TWAICE’s analytics software will make the battery performance and lifetime of electrified powertrains transparent and thus more sustainable. This provides pepper customers with battery insights and enables optimal operation.

Retrofitting can be an economical and sustainable alternative to diesel vehicles. pepper retrofits both buses and trucks with all-electric powertrains.

We plan to put around 1,200 buses and trucks on the road with our technology by 2023 alone. The vehicles will be delivered primarily in Europe, North and South America.

—Andreas Hager, Managing Director of pepper motion GmbH

TWAICE will support pepper and commercial fleet operators in both the development and operation of the electric vehicles. The battery analytics software allows the condition of vehicle batteries to be estimated and predicted in the field, long-term battery performance to be analyzed, maintenance to be predicted, warranty commitments to be adjusted, and a realistic residual value to be determined. It can also provide drivers with targeted usage recommendations. In this way, the TWAICE software makes the service life and economic efficiency of the vehicle batteries transparent.

TWAICE is an important strategic technology partner for us. We can use the software not only to analyze the aging process of batteries, but also to derive value-linked different life cycles and usage scenarios that are valuable for our customers and our product development.

—Dr. Ing. Matthias Kerler, Chief Technology Officer of pepper motion GmbH

The analytics data from TWAICE provides pepper with conclusions to further optimize the cycle stability of the batteries used, and to ensure maximum energy-efficient and economical use.

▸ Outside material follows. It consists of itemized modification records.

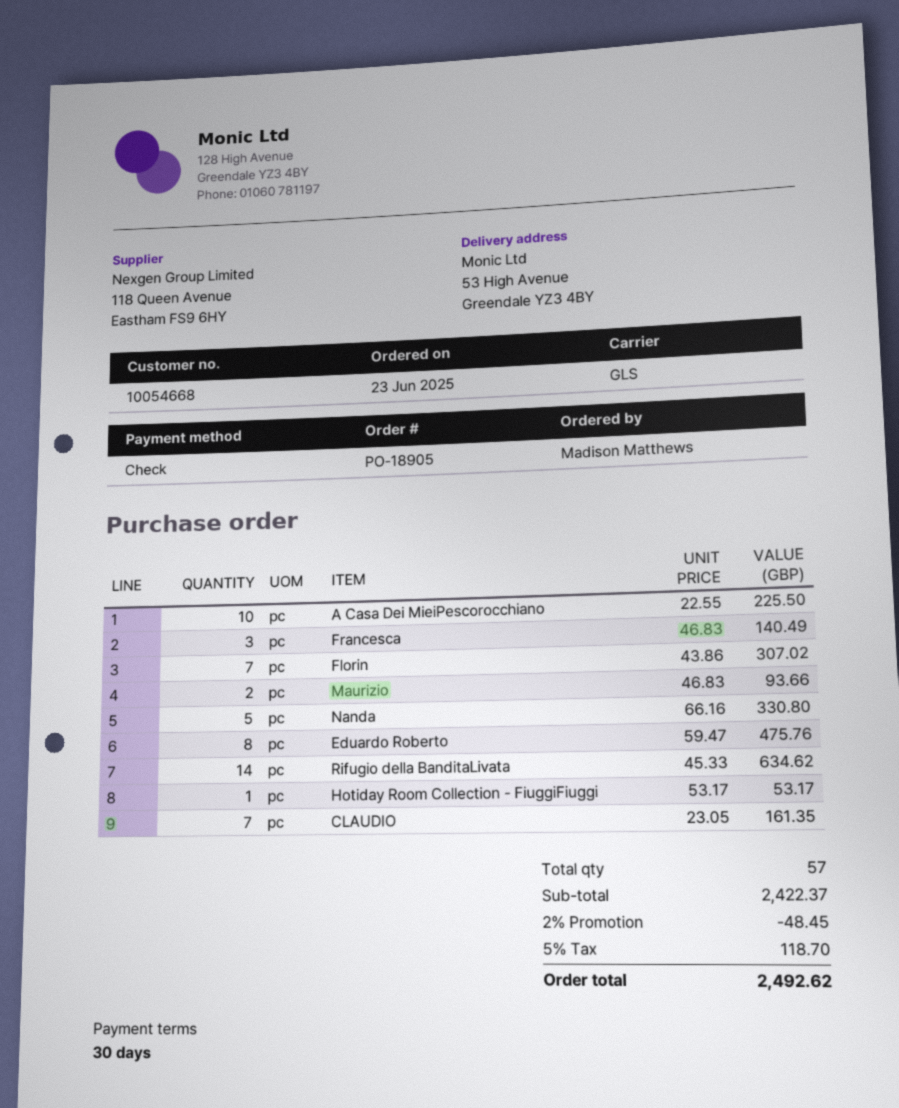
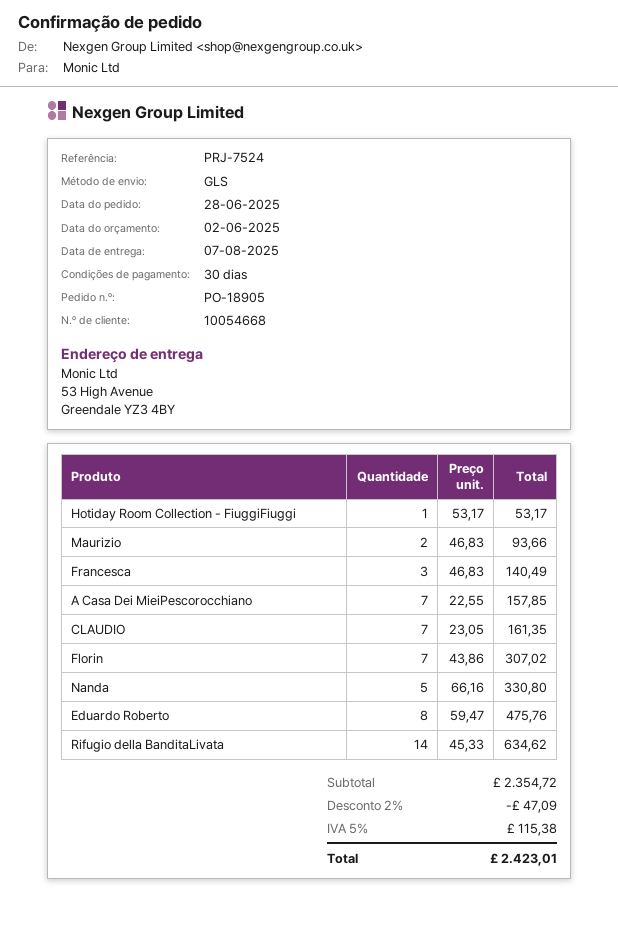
order date: 2025-06-23 -> 2025-06-28
A Casa Dei MieiPescorocchiano: 10 x 22.55 = 225.50 -> 7 x 22.55 = 157.85
subtotal: 2422.37 -> 2354.72
discount: 2% = 48.45 -> 2% = 47.09
tax: 5% = 118.70 -> 5% = 115.38
total: 2492.62 -> 2423.01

The technology behind the TWAICE predictive analytics software uses artificial intelligence to determine battery condition and predict the aging and performance of lithium-ion batteries.

Analog Devices. Earlier, TWAICE announced a collaboration with Analog Devices, Inc., a global semiconductor company and software solutions provider, with the aim of mastering the challenges of battery life-cycle optimization. The combination of state-of-the-art sensor technology and wireless connectivity from Analog Devices with battery analysis software from TWAICE will benefit customers in the mobility and energy sectors. The alliance will help to significantly reduce warranty risks and recalls, optimize battery life and increase the value of batteries, TWAICE said.

Analog Devices is a global leader in the development, manufacture and marketing of a broad portfolio of high-performance analog mixed-signal and digital signal processing solutions that are used in almost all types of electronic devices. The company is also the market leader in battery management solutions. The collaboration with the Munich software company TWAICE, whose software platform offers end-to-end battery analysis solutions, enables the entire battery life cycle to be optimized.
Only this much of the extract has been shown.